*SOURCE MATERIAL*:
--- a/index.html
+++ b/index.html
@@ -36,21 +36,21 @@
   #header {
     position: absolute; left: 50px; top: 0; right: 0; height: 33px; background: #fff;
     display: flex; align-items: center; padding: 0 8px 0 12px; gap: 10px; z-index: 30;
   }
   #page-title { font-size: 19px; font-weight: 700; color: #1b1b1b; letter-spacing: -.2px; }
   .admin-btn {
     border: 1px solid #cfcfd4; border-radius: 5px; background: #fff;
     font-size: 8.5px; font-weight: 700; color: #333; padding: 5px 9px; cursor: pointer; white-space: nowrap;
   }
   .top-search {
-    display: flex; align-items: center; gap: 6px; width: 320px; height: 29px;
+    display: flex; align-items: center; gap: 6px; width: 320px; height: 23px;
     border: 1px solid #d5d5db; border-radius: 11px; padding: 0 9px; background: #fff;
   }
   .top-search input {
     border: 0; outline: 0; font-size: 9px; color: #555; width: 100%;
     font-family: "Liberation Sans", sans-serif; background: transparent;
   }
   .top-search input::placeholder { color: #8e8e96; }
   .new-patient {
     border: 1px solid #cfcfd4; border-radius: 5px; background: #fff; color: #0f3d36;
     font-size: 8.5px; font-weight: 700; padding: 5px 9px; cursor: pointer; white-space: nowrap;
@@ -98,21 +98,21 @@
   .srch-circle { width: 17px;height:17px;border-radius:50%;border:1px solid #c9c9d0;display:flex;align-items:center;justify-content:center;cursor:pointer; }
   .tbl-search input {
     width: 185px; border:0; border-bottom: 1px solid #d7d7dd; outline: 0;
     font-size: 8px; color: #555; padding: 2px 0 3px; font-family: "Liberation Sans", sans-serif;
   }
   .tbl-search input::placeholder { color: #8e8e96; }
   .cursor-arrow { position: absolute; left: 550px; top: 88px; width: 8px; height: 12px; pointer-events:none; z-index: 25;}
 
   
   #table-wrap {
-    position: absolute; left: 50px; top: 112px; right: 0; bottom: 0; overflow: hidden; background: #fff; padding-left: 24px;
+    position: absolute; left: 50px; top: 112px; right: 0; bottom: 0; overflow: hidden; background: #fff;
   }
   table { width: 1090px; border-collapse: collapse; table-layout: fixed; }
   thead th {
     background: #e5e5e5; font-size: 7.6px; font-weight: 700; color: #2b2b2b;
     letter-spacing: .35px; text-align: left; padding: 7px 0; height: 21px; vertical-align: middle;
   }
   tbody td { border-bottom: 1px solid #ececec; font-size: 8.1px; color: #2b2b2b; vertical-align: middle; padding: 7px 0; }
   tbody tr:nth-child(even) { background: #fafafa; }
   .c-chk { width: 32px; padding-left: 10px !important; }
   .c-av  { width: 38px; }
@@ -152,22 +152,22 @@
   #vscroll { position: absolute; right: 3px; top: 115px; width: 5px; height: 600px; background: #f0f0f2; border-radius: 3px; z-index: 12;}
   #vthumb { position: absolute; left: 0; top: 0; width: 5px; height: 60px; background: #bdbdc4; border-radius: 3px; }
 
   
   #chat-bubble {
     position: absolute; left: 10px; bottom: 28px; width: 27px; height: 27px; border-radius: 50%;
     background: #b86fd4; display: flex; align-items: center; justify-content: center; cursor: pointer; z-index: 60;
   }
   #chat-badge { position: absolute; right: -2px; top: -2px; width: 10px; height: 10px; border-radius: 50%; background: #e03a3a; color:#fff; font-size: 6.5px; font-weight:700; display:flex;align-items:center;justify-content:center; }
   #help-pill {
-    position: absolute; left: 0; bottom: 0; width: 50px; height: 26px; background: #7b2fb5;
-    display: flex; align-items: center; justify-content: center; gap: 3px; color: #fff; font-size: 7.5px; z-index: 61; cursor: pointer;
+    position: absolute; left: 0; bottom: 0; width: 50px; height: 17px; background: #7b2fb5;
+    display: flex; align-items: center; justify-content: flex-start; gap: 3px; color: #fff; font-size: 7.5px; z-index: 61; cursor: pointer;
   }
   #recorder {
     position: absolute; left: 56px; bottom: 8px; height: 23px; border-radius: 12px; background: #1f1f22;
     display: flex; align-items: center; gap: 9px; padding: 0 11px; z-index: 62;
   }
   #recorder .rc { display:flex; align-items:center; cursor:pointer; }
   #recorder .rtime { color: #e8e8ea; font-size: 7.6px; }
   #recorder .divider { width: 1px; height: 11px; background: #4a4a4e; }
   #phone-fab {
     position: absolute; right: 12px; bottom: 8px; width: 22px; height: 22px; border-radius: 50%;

*ACTIVITY*:
Retype each entry without altering a single word.

*COMPLETED EXERCISE*:
--- a/index.html
+++ b/index.html
@@ -36,21 +36,21 @@
   #header {
     position: absolute; left: 50px; top: 0; right: 0; height: 33px; background: #fff;
     display: flex; align-items: center; padding: 0 8px 0 12px; gap: 10px; z-index: 30;
   }
   #page-title { font-size: 19px; font-weight: 700; color: #1b1b1b; letter-spacing: -.2px; }
   .admin-btn {
     border: 1px solid #cfcfd4; border-radius: 5px; background: #fff;
     font-size: 8.5px; font-weight: 700; color: #333; padding: 5px 9px; cursor: pointer; white-space: nowrap;
   }
   .top-search {
-    display: flex; align-items: center; gap: 6px; width: 320px; height: 29px;
+    display: flex; align-items: center; gap: 6px; width: 320px; height: 23px;
     border: 1px solid #d5d5db; border-radius: 11px; padding: 0 9px; background: #fff;
   }
   .top-search input {
     border: 0; outline: 0; font-size: 9px; color: #555; width: 100%;
     font-family: "Liberation Sans", sans-serif; background: transparent;
   }
   .top-search input::placeholder { color: #8e8e96; }
   .new-patient {
     border: 1px solid #cfcfd4; border-radius: 5px; background: #fff; color: #0f3d36;
     font-size: 8.5px; font-weight: 700; padding: 5px 9px; cursor: pointer; white-space: nowrap;
@@ -98,21 +98,21 @@
   .srch-circle { width: 17px;height:17px;border-radius:50%;border:1px solid #c9c9d0;display:flex;align-items:center;justify-content:center;cursor:pointer; }
   .tbl-search input {
     width: 185px; border:0; border-bottom: 1px solid #d7d7dd; outline: 0;
     font-size: 8px; color: #555; padding: 2px 0 3px; font-family: "Liberation Sans", sans-serif;
   }
   .tbl-search input::placeholder { color: #8e8e96; }
   .cursor-arrow { position: absolute; left: 550px; top: 88px; width: 8px; height: 12px; pointer-events:none; z-index: 25;}
 
   
   #table-wrap {
-    position: absolute; left: 50px; top: 112px; right: 0; bottom: 0; overflow: hidden; background: #fff; padding-left: 24px;
+    position: absolute; left: 50px; top: 112px; right: 0; bottom: 0; overflow: hidden; background: #fff;
   }
   table { width: 1090px; border-collapse: collapse; table-layout: fixed; }
   thead th {
     background: #e5e5e5; font-size: 7.6px; font-weight: 700; color: #2b2b2b;
     letter-spacing: .35px; text-align: left; padding: 7px 0; height: 21px; vertical-align: middle;
   }
   tbody td { border-bottom: 1px solid #ececec; font-size: 8.1px; color: #2b2b2b; vertical-align: middle; padding: 7px 0; }
   tbody tr:nth-child(even) { background: #fafafa; }
   .c-chk { width: 32px; padding-left: 10px !important; }
   .c-av  { width: 38px; }
@@ -152,22 +152,22 @@
   #vscroll { position: absolute; right: 3px; top: 115px; width: 5px; height: 600px; background: #f0f0f2; border-radius: 3px; z-index: 12;}
   #vthumb { position: absolute; left: 0; top: 0; width: 5px; height: 60px; background: #bdbdc4; border-radius: 3px; }
 
   
   #chat-bubble {
     position: absolute; left: 10px; bottom: 28px; width: 27px; height: 27px; border-radius: 50%;
     background: #b86fd4; display: flex; align-items: center; justify-content: center; cursor: pointer; z-index: 60;
   }
   #chat-badge { position: absolute; right: -2px; top: -2px; width: 10px; height: 10px; border-radius: 50%; background: #e03a3a; color:#fff; font-size: 6.5px; font-weight:700; display:flex;align-items:center;justify-content:center; }
   #help-pill {
-    position: absolute; left: 0; bottom: 0; width: 50px; height: 26px; background: #7b2fb5;
-    display: flex; align-items: center; justify-content: center; gap: 3px; color: #fff; font-size: 7.5px; z-index: 61; cursor: pointer;
+    position: absolute; left: 0; bottom: 0; width: 50px; height: 17px; background: #7b2fb5;
+    display: flex; align-items: center; justify-content: flex-start; gap: 3px; color: #fff; font-size: 7.5px; z-index: 61; cursor: pointer;
   }
   #recorder {
     position: absolute; left: 56px; bottom: 8px; height: 23px; border-radius: 12px; background: #1f1f22;
     display: flex; align-items: center; gap: 9px; padding: 0 11px; z-index: 62;
   }
   #recorder .rc { display:flex; align-items:center; cursor:pointer; }
   #recorder .rtime { color: #e8e8ea; font-size: 7.6px; }
   #recorder .divider { width: 1px; height: 11px; background: #4a4a4e; }
   #phone-fab {
     position: absolute; right: 12px; bottom: 8px; width: 22px; height: 22px; border-radius: 50%;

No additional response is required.